I want to know how I would convert from a decimal number located in a text box to hexadecimal and then to a byte array and write this array to the offset I want, using BinaryWriter.

My textBox11 decimal value is "101200001" and I need to write the it's Hexadecimal value, which is "06 08 30 81", into a file at a speciffic offset.

This is the what I have, but I'm missing the conversion from textBox11.Text to byteArray.

    int index = listBox1.SelectedIndex;
    int startOffset = 0x00000008;
    int itemIDDiff = 0x00000328;

    BinaryWriter bw = new BinaryWriter(File.Open(_FileName, FileMode.Open));
    bw.BaseStream.Seek(startOffset + itemIDDiff * index, SeekOrigin.Begin);
    bw.Write( /* textBox11.Text converted to HEX then to byte array? */ );
    bw.Close();

This is part of the file that I need to write to:

00000330h: 02 00 00 00 00 00 00 00 4A 61 64 65 20 45 61 72 ; ........Jade Ear
00000340h: 72 69 6E 67 00 00 00 00 00 00 00 00 00 00 00 00 ; ring............

let's say I want to change the "02 00 00 00" to "06 08 30 81". How would I do this using the BinaryWriter?

c#
hex
bytearray
decimal
binarywriter
asked on Stack Overflow May 1, 2012 by Alan Alvarez • edited May 1, 2012 by Alan Alvarez

3 Answers

3

You can't convert decimal to Hex (how would you deal with the fraction portion?).
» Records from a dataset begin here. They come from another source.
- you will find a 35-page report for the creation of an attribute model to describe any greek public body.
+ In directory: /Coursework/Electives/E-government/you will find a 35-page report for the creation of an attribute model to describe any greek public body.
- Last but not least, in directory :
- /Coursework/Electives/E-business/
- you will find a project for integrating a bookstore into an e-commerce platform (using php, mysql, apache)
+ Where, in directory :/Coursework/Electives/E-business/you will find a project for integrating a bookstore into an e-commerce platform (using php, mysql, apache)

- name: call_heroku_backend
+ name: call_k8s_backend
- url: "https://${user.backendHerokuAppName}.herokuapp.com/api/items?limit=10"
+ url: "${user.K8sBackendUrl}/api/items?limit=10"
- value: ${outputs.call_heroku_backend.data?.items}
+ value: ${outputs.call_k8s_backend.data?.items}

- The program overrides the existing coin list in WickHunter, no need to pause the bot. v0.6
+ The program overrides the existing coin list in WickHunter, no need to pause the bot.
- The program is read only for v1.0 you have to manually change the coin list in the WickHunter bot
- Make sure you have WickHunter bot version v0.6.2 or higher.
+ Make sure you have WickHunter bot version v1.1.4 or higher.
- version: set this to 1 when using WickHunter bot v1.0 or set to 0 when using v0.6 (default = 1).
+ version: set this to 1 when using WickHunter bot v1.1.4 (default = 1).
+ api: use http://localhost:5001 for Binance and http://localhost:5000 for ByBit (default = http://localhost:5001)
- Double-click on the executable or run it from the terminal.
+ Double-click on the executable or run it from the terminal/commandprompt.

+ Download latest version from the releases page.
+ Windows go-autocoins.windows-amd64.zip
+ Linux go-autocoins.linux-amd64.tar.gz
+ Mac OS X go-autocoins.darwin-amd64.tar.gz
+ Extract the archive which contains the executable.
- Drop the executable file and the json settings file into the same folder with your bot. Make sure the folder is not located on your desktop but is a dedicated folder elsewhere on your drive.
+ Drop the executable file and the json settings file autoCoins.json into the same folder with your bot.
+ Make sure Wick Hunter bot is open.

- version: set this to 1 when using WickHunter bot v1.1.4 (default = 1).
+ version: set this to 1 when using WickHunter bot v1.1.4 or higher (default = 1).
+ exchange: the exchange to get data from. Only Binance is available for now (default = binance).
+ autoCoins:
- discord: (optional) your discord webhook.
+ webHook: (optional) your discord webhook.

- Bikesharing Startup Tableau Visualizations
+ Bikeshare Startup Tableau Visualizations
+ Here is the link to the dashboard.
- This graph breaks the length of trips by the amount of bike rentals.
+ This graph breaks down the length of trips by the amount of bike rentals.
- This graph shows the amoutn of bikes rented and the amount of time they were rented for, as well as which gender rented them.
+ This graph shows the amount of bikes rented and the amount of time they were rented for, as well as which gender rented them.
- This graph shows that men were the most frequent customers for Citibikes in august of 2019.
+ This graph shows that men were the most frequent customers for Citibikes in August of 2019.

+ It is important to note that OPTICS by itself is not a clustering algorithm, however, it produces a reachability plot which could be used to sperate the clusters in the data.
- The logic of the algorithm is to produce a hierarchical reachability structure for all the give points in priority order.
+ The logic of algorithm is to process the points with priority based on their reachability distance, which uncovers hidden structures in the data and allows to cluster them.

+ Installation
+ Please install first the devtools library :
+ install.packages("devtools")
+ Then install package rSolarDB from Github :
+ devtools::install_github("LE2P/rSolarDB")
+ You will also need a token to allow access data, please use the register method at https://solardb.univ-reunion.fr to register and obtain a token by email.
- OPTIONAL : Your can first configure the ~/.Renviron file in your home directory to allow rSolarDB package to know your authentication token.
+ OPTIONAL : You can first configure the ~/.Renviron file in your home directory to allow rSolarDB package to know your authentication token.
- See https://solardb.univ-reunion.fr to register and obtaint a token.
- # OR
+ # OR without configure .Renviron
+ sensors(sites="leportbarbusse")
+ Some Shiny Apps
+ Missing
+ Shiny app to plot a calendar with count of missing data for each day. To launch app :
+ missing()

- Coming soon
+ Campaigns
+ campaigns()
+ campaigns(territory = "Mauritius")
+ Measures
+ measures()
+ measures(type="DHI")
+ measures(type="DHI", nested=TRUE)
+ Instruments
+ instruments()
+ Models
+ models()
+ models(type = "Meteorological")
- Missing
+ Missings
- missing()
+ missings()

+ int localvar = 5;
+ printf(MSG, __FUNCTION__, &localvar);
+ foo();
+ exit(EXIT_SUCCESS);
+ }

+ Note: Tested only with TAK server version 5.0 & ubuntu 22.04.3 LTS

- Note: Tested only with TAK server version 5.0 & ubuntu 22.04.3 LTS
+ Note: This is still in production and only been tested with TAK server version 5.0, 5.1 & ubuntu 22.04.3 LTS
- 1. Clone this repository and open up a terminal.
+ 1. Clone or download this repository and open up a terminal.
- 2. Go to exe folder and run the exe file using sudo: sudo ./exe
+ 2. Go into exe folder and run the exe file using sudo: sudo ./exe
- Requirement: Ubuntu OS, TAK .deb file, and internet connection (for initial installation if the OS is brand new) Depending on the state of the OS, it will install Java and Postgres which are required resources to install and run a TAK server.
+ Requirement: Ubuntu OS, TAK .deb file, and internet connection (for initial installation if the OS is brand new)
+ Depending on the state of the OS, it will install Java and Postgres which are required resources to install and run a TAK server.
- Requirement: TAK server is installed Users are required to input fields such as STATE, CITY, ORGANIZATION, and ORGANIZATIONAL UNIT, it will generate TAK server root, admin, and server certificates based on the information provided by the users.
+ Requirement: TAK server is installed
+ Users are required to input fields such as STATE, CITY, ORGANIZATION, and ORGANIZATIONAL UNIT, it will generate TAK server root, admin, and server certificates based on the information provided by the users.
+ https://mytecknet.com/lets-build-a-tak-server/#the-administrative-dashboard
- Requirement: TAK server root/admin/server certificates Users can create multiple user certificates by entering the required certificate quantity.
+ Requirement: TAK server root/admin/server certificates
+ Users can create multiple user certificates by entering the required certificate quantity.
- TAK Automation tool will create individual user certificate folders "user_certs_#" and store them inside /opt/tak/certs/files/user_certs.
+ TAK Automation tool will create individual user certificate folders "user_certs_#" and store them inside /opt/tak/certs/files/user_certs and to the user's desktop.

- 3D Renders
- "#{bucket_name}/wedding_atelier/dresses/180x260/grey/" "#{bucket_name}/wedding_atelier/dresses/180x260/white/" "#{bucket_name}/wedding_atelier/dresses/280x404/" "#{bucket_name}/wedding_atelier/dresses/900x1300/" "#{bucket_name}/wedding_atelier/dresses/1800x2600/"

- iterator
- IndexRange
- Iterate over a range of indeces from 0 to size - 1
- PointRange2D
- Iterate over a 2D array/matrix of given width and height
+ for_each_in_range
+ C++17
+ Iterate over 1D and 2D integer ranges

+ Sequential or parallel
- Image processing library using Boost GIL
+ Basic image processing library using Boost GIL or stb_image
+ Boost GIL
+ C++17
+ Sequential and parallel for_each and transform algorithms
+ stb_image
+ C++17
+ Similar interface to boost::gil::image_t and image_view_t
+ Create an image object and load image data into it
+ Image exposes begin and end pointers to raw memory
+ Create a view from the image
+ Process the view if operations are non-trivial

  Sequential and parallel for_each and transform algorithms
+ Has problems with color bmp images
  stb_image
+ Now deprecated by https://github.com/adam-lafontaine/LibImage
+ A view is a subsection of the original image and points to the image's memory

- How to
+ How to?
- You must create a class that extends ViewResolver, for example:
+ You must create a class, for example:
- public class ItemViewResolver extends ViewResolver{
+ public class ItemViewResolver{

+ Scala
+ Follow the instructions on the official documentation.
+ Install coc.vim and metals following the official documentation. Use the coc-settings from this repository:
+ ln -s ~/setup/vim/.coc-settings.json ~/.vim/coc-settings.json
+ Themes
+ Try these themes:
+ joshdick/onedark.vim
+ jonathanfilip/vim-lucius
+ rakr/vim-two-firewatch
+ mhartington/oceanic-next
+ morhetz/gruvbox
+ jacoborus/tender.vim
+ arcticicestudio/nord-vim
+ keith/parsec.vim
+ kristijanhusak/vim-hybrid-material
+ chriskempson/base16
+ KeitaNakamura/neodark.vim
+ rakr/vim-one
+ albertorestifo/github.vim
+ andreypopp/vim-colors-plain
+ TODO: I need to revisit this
But you can use Int64 (a long) instead:

var text = "101200001";
var asLong = Convert.ToInt64(text);
var asHex = asDecimal.ToString("X");

asHex now has the hex string you're after.

But the problem you have is that 'hex' is really just a way of viewing a set of raw bytes on disk. And the way a number is represented in raw bytes depends on the program itself. If you've got a binary writer, you just need to know the byte representation of the number you're trying to write. This may be enough by itself (without converting to string):

bw.Write(asLong);

Looked at this more, and it seems as though you're after 4-byte numbers, so ints not longs. BitConverter is good, but it writes everything in reverse order to what you may want. So keep these in mind and review the below:

var text = "101200001";
var asInt = Convert.ToInt32(text);                    // 4 byte number
var asBytes = BitConverter.GetBytes(asInt).Reverse(); // same hex representation as a byte array (same order)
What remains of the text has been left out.